I bought mine the pair with all the hardware ran me around 75 bucks if I remeber correctly. Here is a pic of them where you can see them pretty well along with how the attach to the trailer. I put the reflective tape on the top of them


----------



## jeross (Jun 6, 2009)

I bought these (made by Smith) with the LED light for the posts and am very satisfied with the quality and sturdiness. You could do the same on your own with thick wall PVC and a hacksaw, providing you can successfully fabricate the metal support piece to bolt to the trailer. If you have a metal salvage shop in your area you may find what you need.

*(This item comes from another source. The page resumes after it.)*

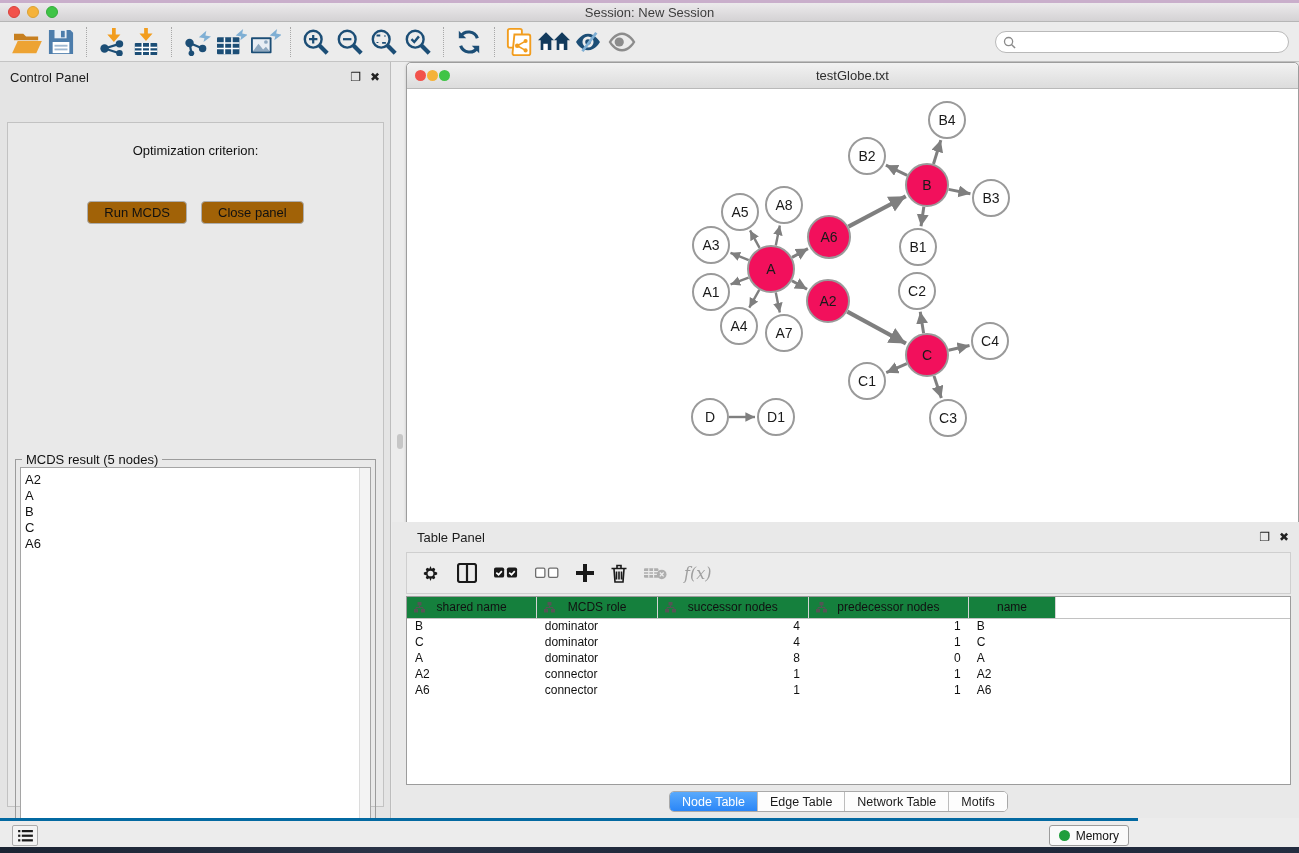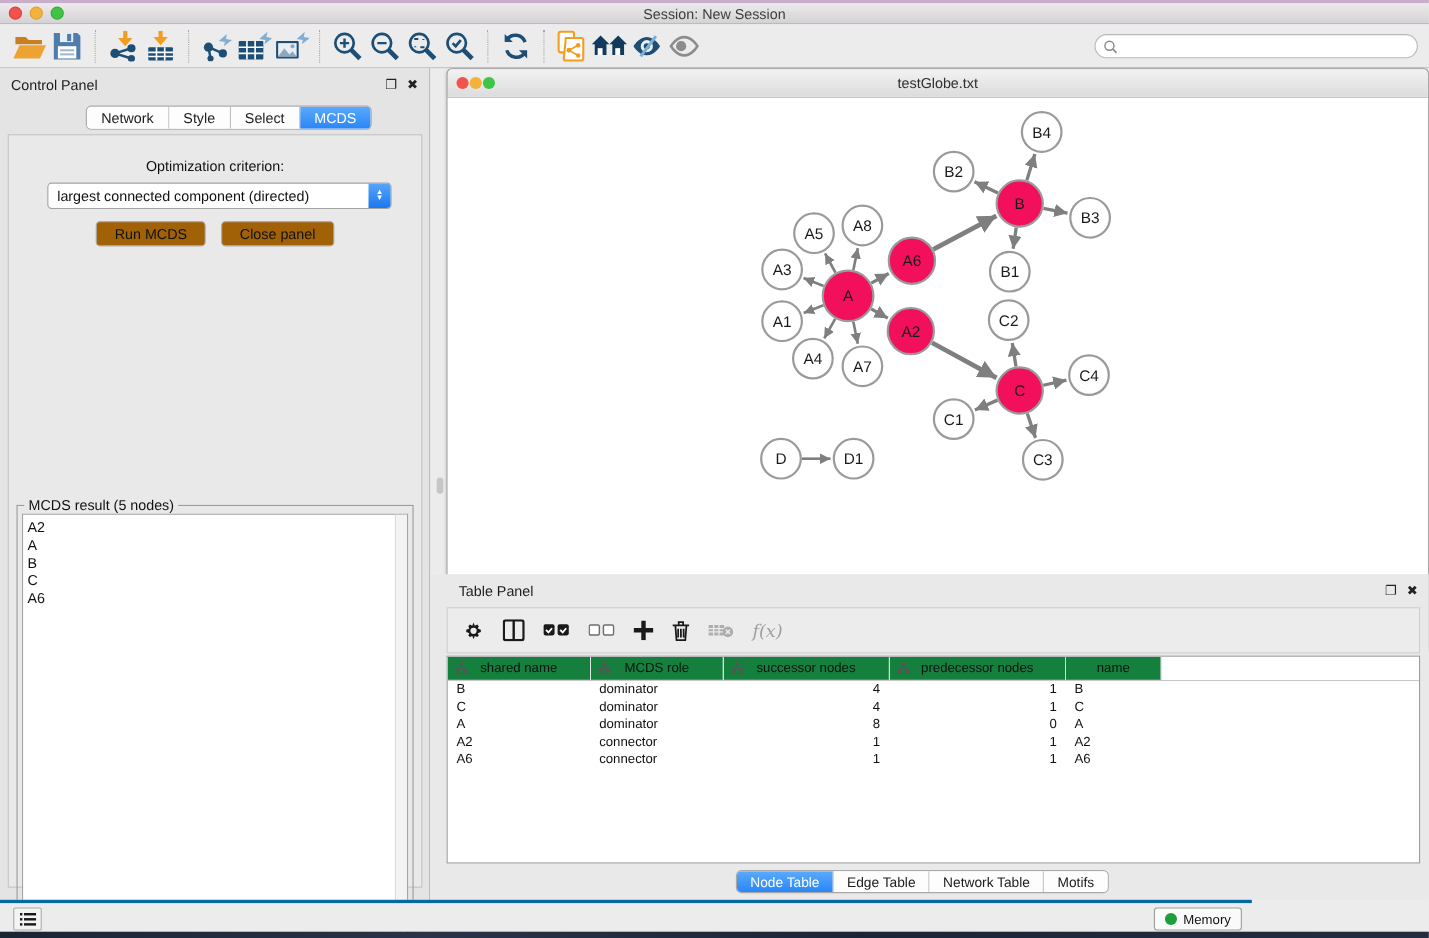"Network" div.tabs { html: <div> <span>Network</span> <span>Style</span> <span>Select</span> <span>MCDS</span> </div> -> none }
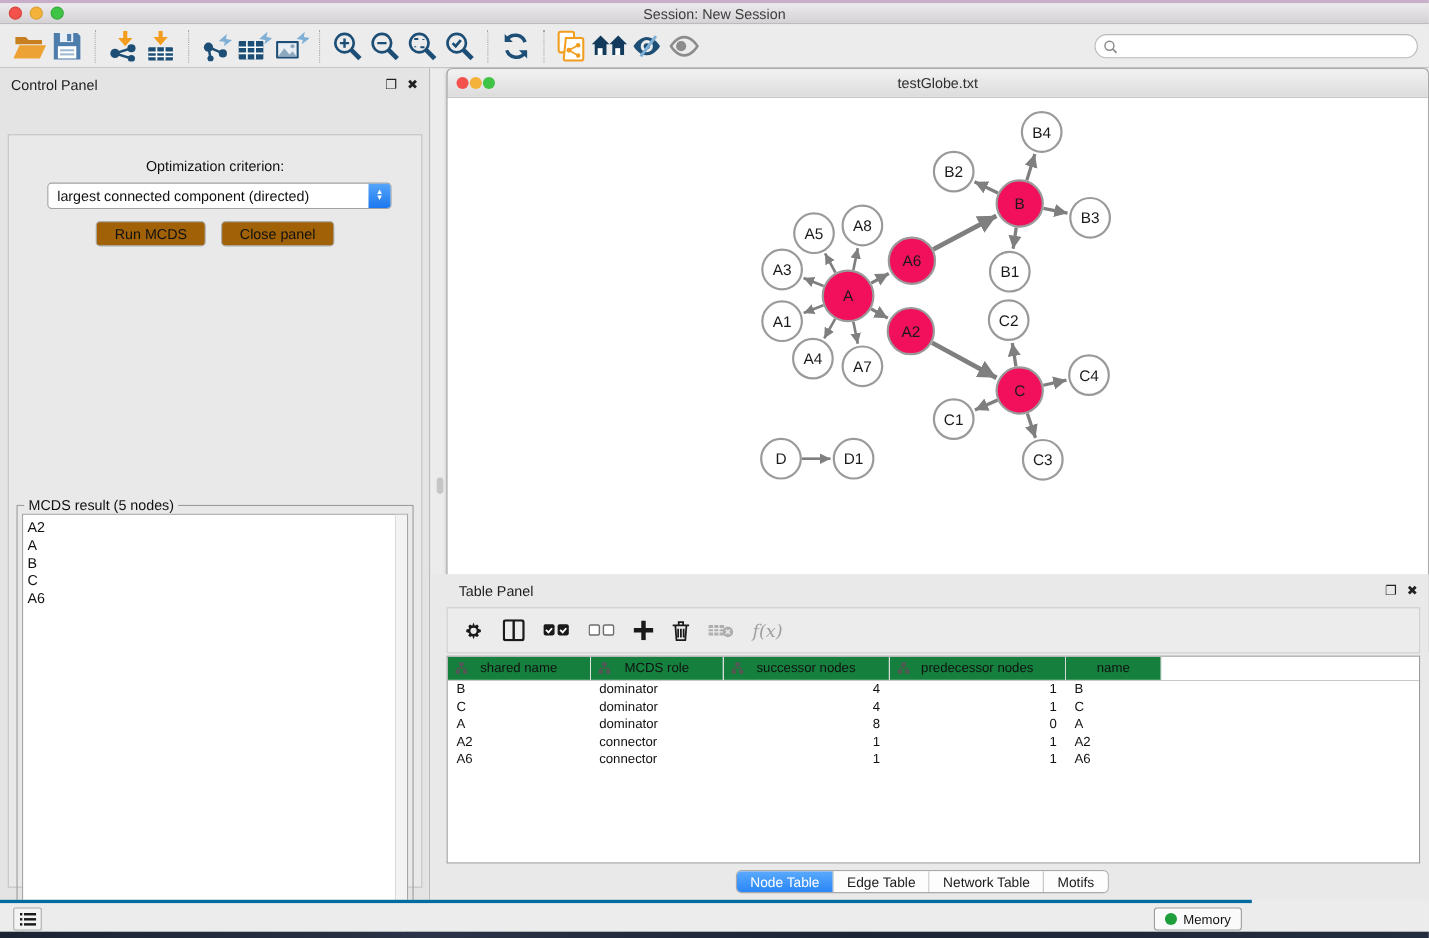"largest connected component (directed)" div.selectbox { html: <div> <span>largest connected component (directed)</span> <span> <span>▲</span> <span>▼</span> </span> </div> -> none }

http://www.amazon.com/40-L-E-D-Post...e=UTF8&s=sporting-goods&qid=1289683368&sr=8-1


----------



## FSUfisher (Jul 16, 2007)

On another forum, tinboats.net, there was a guy who used some type of ladder support from Home Depot to mount the PVC to the trailer. From what he said, it was very inexpensive and worked well.


----------



## Capt Dan Medina (Apr 28, 2008)

thanks for the replies guys.... need to figure out how to make the metal tubing attach to the boat.... will be heading to home depot to brainstorm........


----------



## luckovertme (Mar 31, 2010)

i used the galvanised 3/4" plumbing base bolted to frame added whatever length needed threaded pipe, and elbow and 3' threaded pipe, dropped a 1", 4' PVC over it and done. once it gets in that saltwater the threads rust keeping it from rotating.


----------



## Capt Dan Medina (Apr 28, 2008)

luck, sounds just like what im after.... didnt make it to home depot today, but should make it there by this weekend.... pics to come once i find my camera plug


----------



## FSUfisher (Jul 16, 2007)

sosstangs,

I'm not sure if it's the exact same model, but here's what I was thinking about earlier from Home Depot. It would have to be modified of course. Luck's idea may be cheaper though...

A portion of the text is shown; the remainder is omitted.